* [REQUIRED WORK] Skip the pictures. Output only the lines below starting at the line with "- [ ] Implement" and ending at the line with "Other Commands", both ends included, exactly as they are.

Structured diff data
::::::

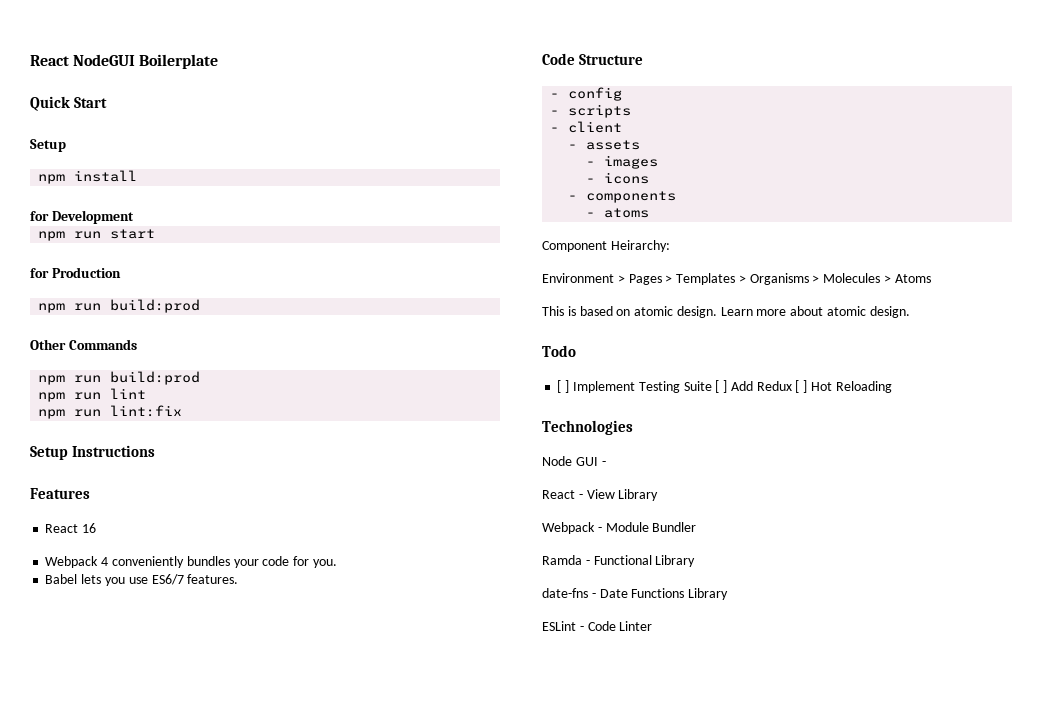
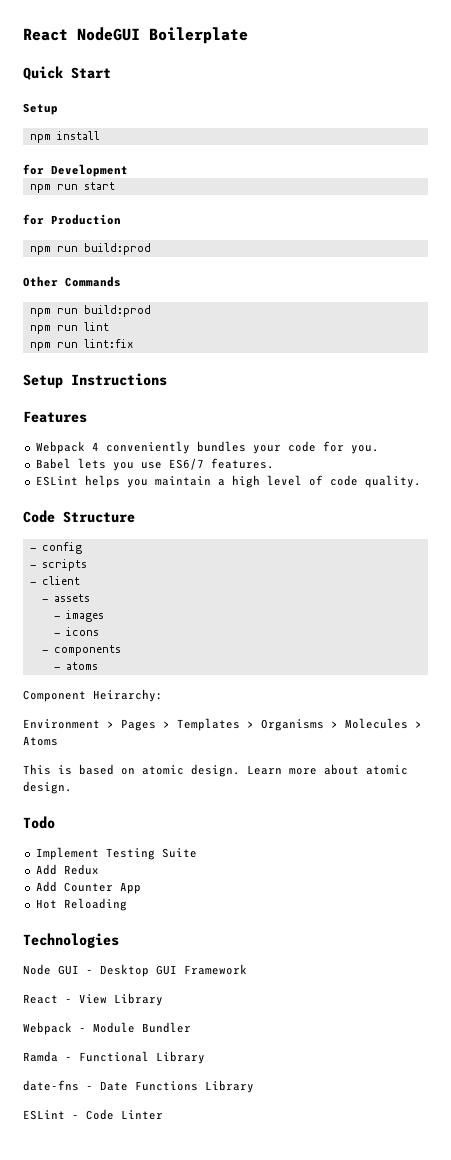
- React 16
+ ESLint helps you maintain a high level of code quality.
- [ ] Implement Testing Suite [ ] Add Redux [ ] Hot Reloading
+ Implement Testing Suite
+ Add Redux
+ Add Counter App
+ Hot Reloading
- Node GUI -
+ Node GUI - Desktop GUI Framework

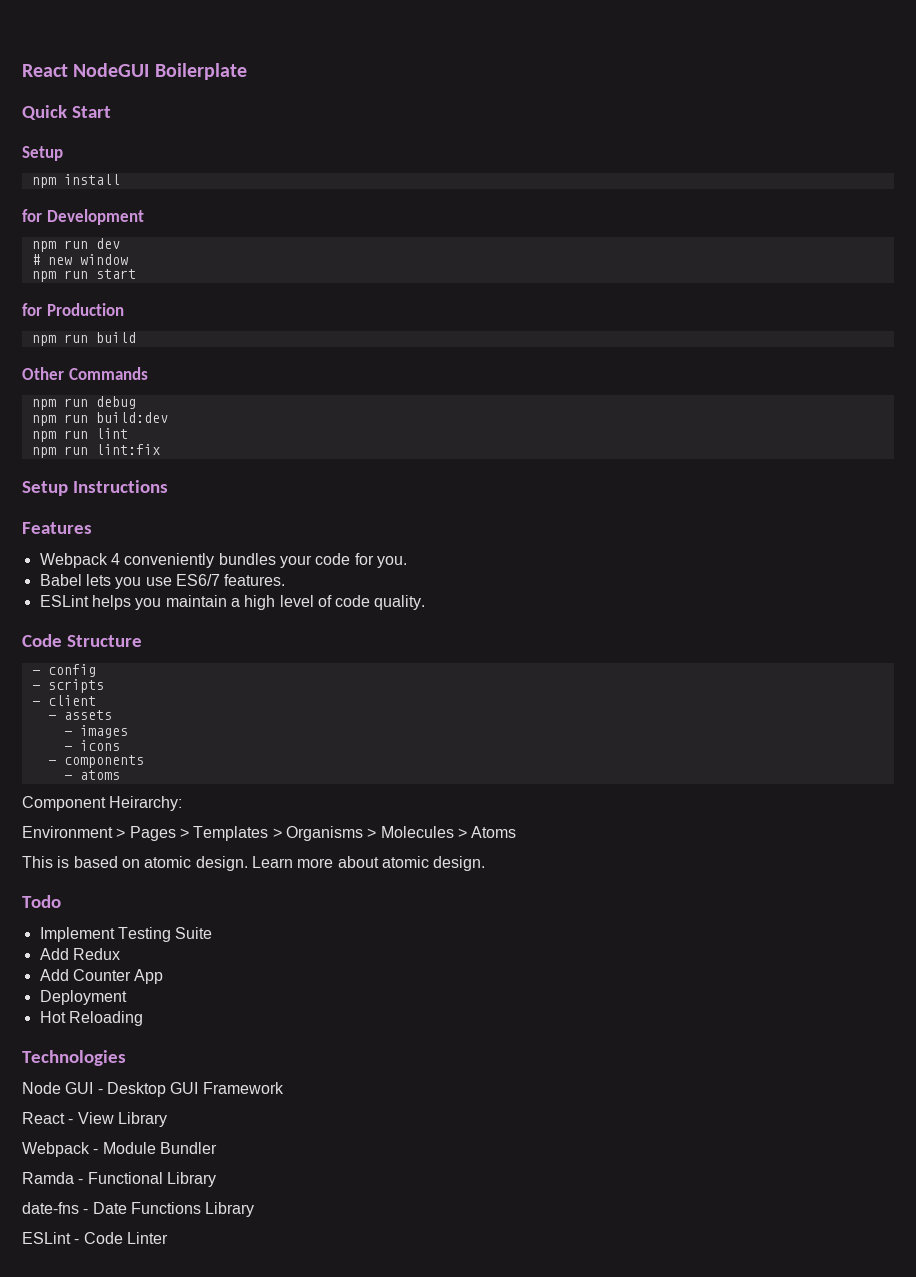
+ npm run dev
+ # new window
  for Production
- npm run build:prod
+ npm run build
  Other Commands
- npm run build:prod
+ npm run debug
+ npm run build:dev
+ Deployment

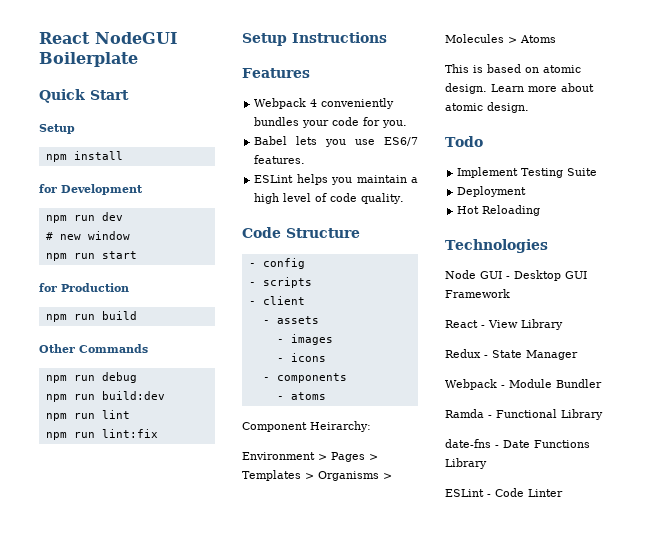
- Add Redux
- Add Counter App
+ Redux - State Manager

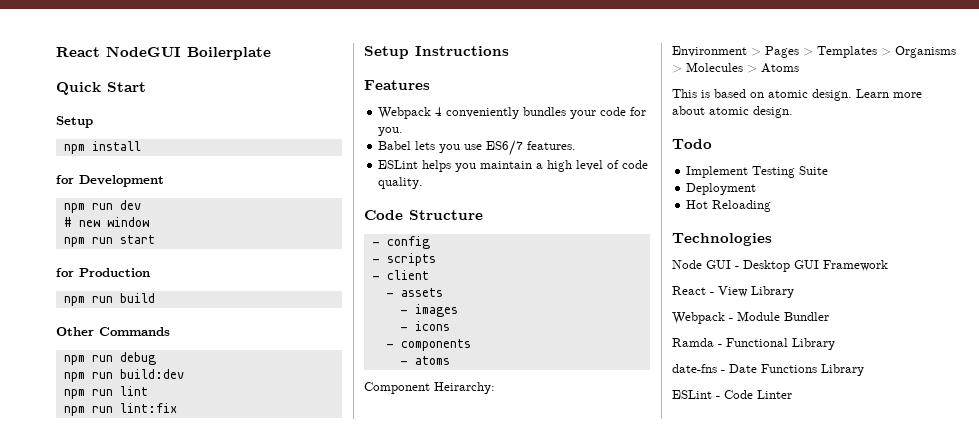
- Redux - State Manager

::::::

* [WRITTEN SOLUTION]
- [ ] Implement Testing Suite [ ] Add Redux [ ] Hot Reloading
+ Implement Testing Suite
+ Add Redux
+ Add Counter App
+ Hot Reloading
- Node GUI -
+ Node GUI - Desktop GUI Framework

+ npm run dev
+ # new window
  for Production
- npm run build:prod
+ npm run build
  Other Commands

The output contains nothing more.